Why this isn't already in the nine. The nine axes describe properties of a language's surface form and ecosystem. None of them describe where in the LLM pipeline the language's contract gets checked. XGrammar, GAD, and Type-Constrained Codegen are essentially undescribed by the nine; they don't propose a language at all, only a way of constraining what the LLM emits in some other language. Quasar's lambda-calculus core is one design choice; its enforcement locus via conformal prediction is a different design choice, and the second one is what most distinguishes Quasar from non-Quasar lambda-calculus cores. Pangolin's split between selection monad and effect handler is structurally an enforcement-locus claim before it is anything else.
What changes on the per-artifact table. Artifacts at the decoder boundary that currently appear as rows of "n/a" get a real position to occupy. LMQL separates from DSPy separates from Pangolin not on the nine surface axes but on the enforcement_locus values they pick: decode plus author for LMQL, parse for DSPy, runtime plus author for Pangolin. See the per-artifact audit table for the full re-scoring with the tenth column.
The eleventh candidate that doesn't get promoted: artifact-kind
A second, weaker gap is that the nine axes assume "a language", but the field contains at least seven artifact kinds: whole languages, markups, transpilers, host-embedded DSLs, decoder-boundary constraint systems, position papers, and empirical studies. The nine axes degrade gracefully into "n/a" for the non-language categories.
The temptation is to add artifact-kind as an eleventh axis. The audit recommends against this, on the ground that artifact-kind is a categorical classifier, a way of carving the field into coherent sub-fields, rather than a continuous design choice. A new author building an LLM-oriented language makes design moves on the nine or ten axes; they do not pick "artifact kind" the way they pick "BPE alignment". They pick what they're building, and the design axes follow.
The right place for artifact-kind is the methodology paper's schema layer, not the design-axis cluster. An earlier audit pass had this as schema-extension E4; that placement still seems right.
What this means
For the methodology paper, the immediate consequence is that §5 grows from nine to ten design axes, with enforcement_locus defined as set-valued over four canonical values. The cluster on LLM-friendliness in §6 already includes ambiguity-load handling that overlaps with parse-time and decode-time enforcement; the framing of §6 carries forward without restructuring, but its three design parameters can now be more precisely stated as BPE-token alignment, token cost per semantic unit, and enforcement locus.

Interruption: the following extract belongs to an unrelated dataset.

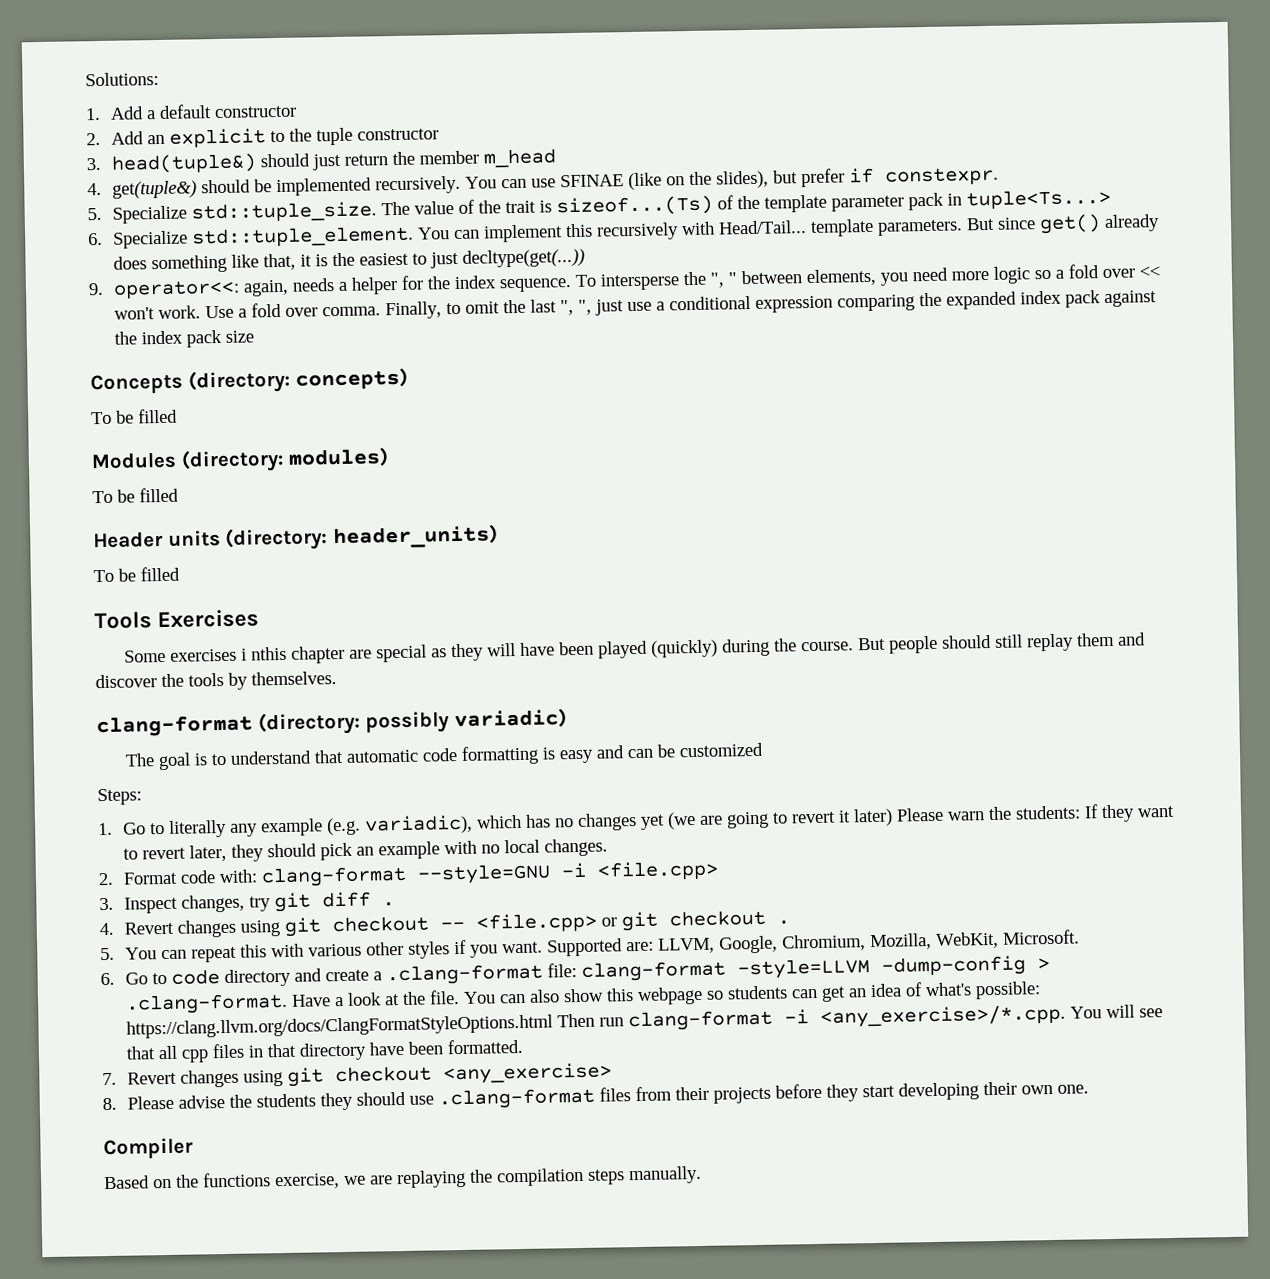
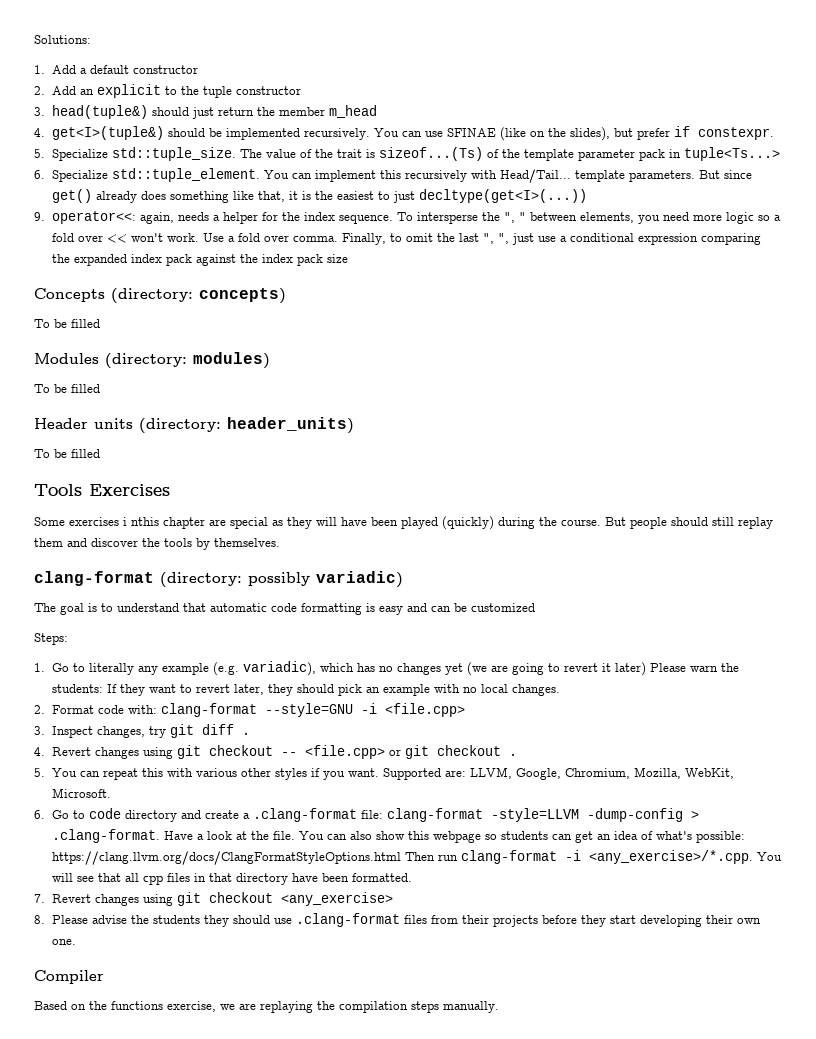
[112,180,198,199] get(tuple&) -> [51,126,164,140] get<I>(tuple&)
[462,248,586,268] decltype(get(...)) -> [418,189,587,203] decltype(get<I>(...))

For the empirical cascade in §7, the addition of enforcement_locus means a candidate language has ten dimensions to characterise rather than nine; the Pareto-frontier analysis in §10's conditional framing for Installment 08 inherits the change.
For the broader field, the audit's central methodological observation is that the LLM-oriented PL design space is now structurally larger than "the kind of artifact Pel and Quasar exemplify". Five distinct artifact kinds make meaningful design contributions; describing them on a single shared schema requires either growing the axis cluster, as proposed here for enforcement_locus, or growing the artifact-kind classifier, as proposed in the prior audit for E4. Both are now load-bearing.